### Data supplied

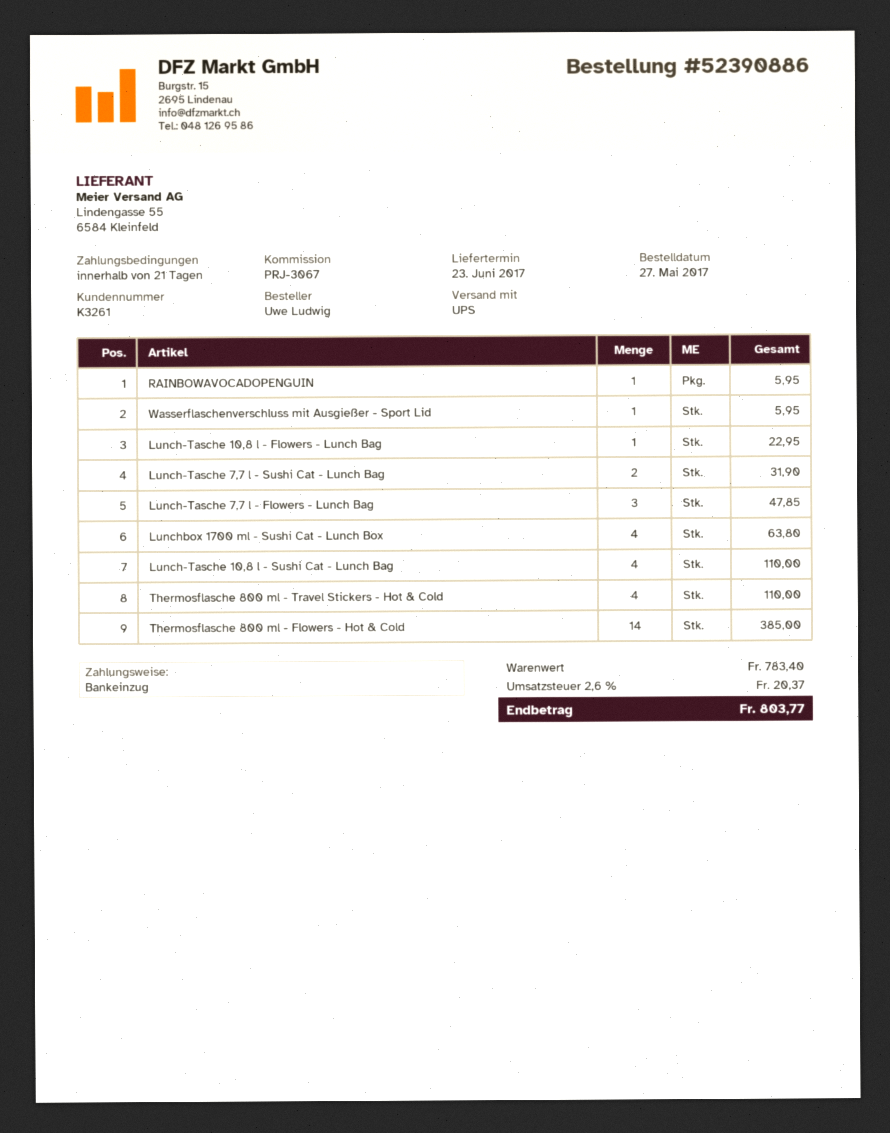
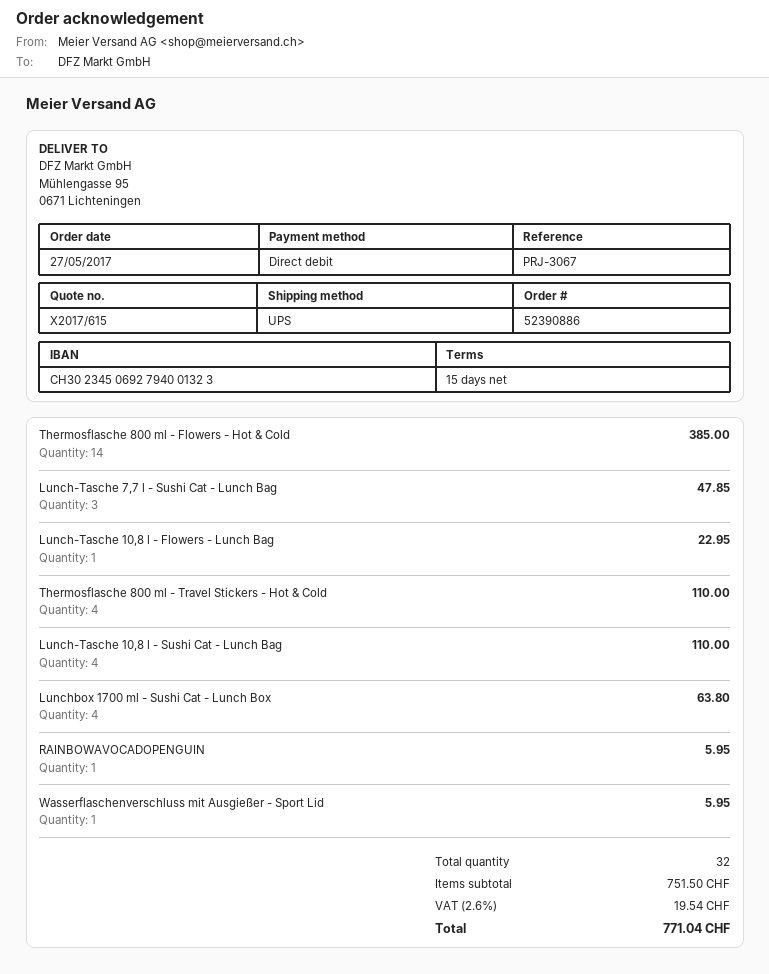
payment terms: 21 days -> 15 days
Lunch-Tasche 7,7 l - Sushi Cat - Lunch Bag: 2 for 31.90 -> 3 for 47.85
Lunch-Tasche 7,7 l - Flowers - Lunch Bag: 3 for 47.85 -> none
subtotal: 783.40 -> 751.50
tax: 2.6% = 20.37 -> 2.6% = 19.54
total: 803.77 -> 771.04

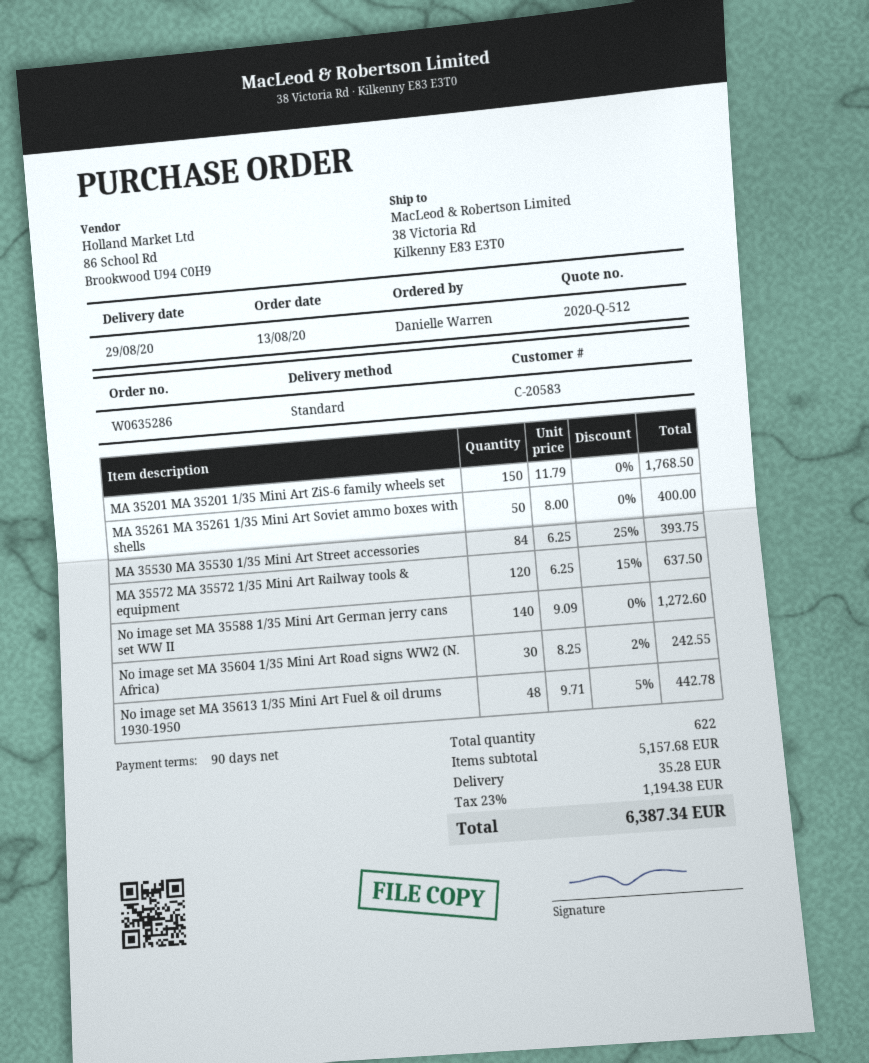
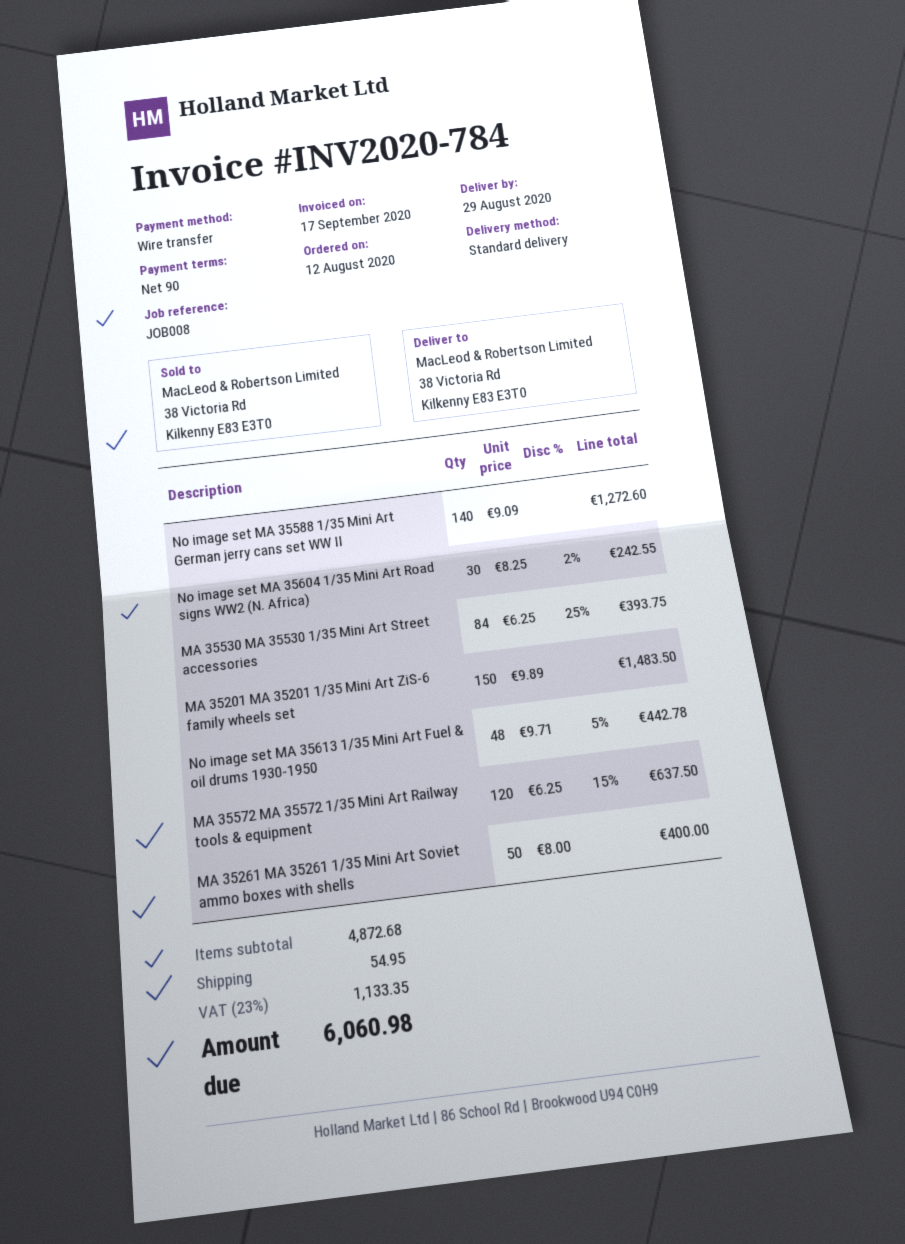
order date: 2020-08-13 -> 2020-08-12
MA 35201 MA 35201 1/35 Mini Art ZiS-6 family wheels set: 150 x 11.79 = 1768.50 -> 150 x 9.89 = 1483.50
subtotal: 5157.68 -> 4872.68
shipping: 35.28 -> 54.95
tax: 23% = 1194.38 -> 23% = 1133.35
total: 6387.34 -> 6060.98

### Exercise directions
The answer must consist of every line from the records above that holds "Lunch".

### Worked solution
Lunch-Tasche 7,7 l - Sushi Cat - Lunch Bag: 2 for 31.90 -> 3 for 47.85
Lunch-Tasche 7,7 l - Flowers - Lunch Bag: 3 for 47.85 -> none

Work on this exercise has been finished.